Abstract

This article examines the formation of British Secularist ethics in the middle decades of the nineteenth century. The Secularist movement, initiated by George Jacob Holyoake in 1851, was a primarily artisan working-class social movement that sought to ground social ethics upon a rational, scientific, and non-theological foundation. This article examines how the quest for a science of morals informed Secularist expectations and judgements. In this article, I trace how the idea of a rational science of ethics was integrated into the secularist movement. I begin by briefly situating the Secularist movement within the wider moral and epistemological debates of the mid-Victorian period. I address the implications that atheism had on the development of Secularism, and on its contemporary reputation and respectability. I then examine how Holyoake sought to establish the non-theological grounds of morality and the tensions that arose from debates between Secularists regarding the necessity of atheism to Secularism.

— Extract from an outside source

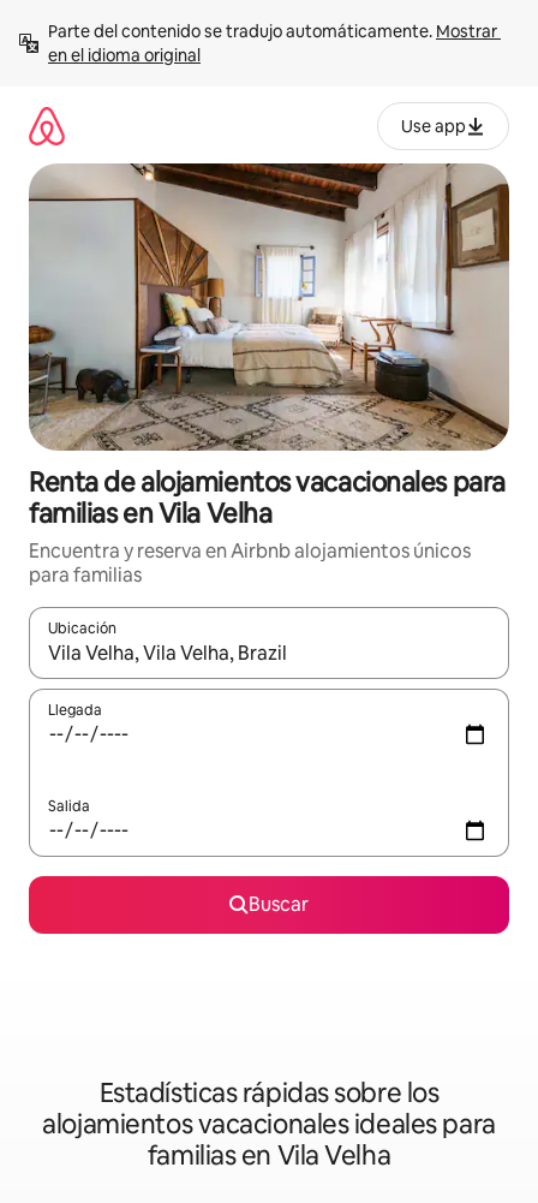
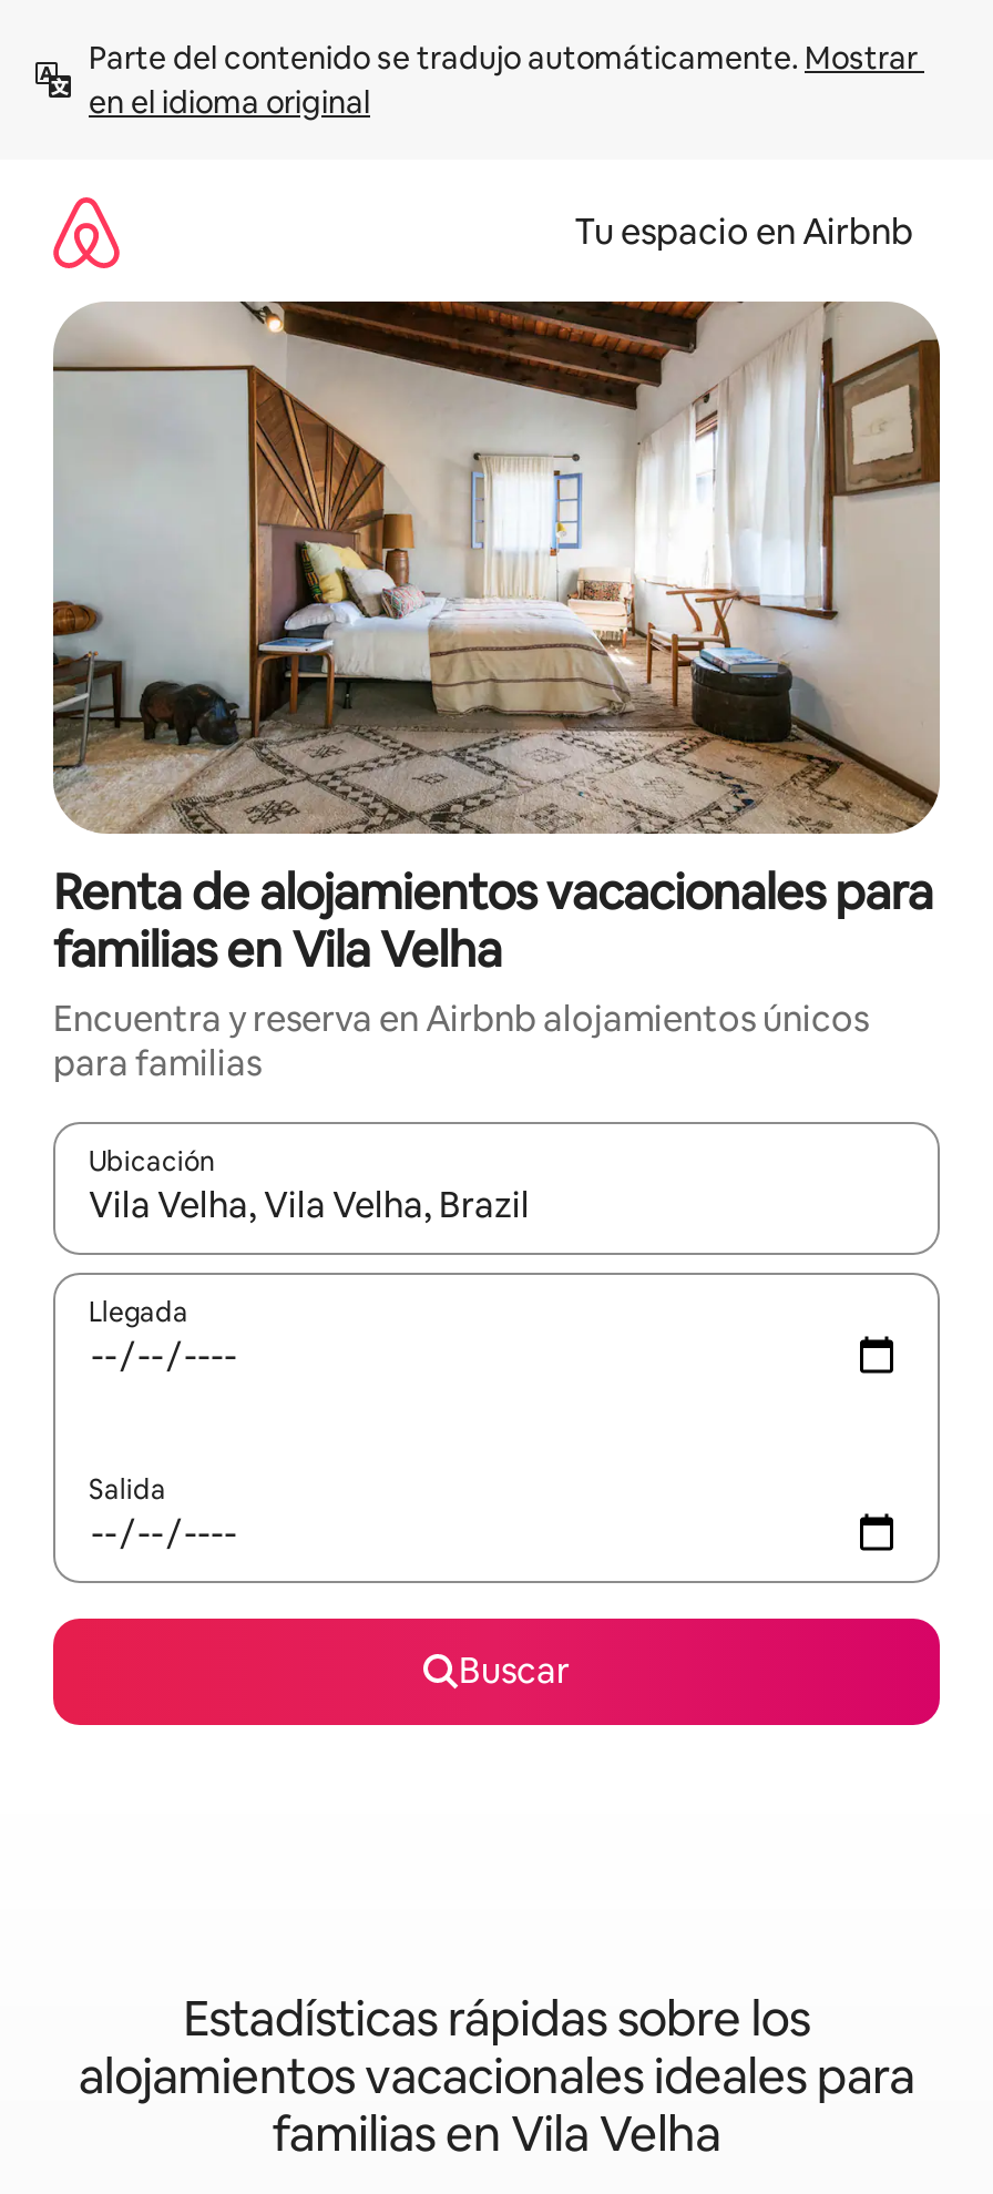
[401,115,466,136] Use app -> [574,207,913,254] Tu espacio en Airbnb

Finally, I argue that despite significant fissures within the movement created by the question of the necessity of atheism, Secularism nevertheless evinced a high degree of conceptual unity concerning the nature and grounds of morality.

Highlights

  • This article examines the formation of British Secularist ethics in the middle decades of the nineteenth century

  • I examine how Holyoake sought to establish the nontheological grounds of morality and the tensions that arose from debates between secularists regarding the necessity of atheism to Secularism

  • In the National Reformer we find the idea that the “obligation” of faith in providence was predicated on the a priori belief that “the will of God best indicated what is conducive to goodness and happiness in mankind.”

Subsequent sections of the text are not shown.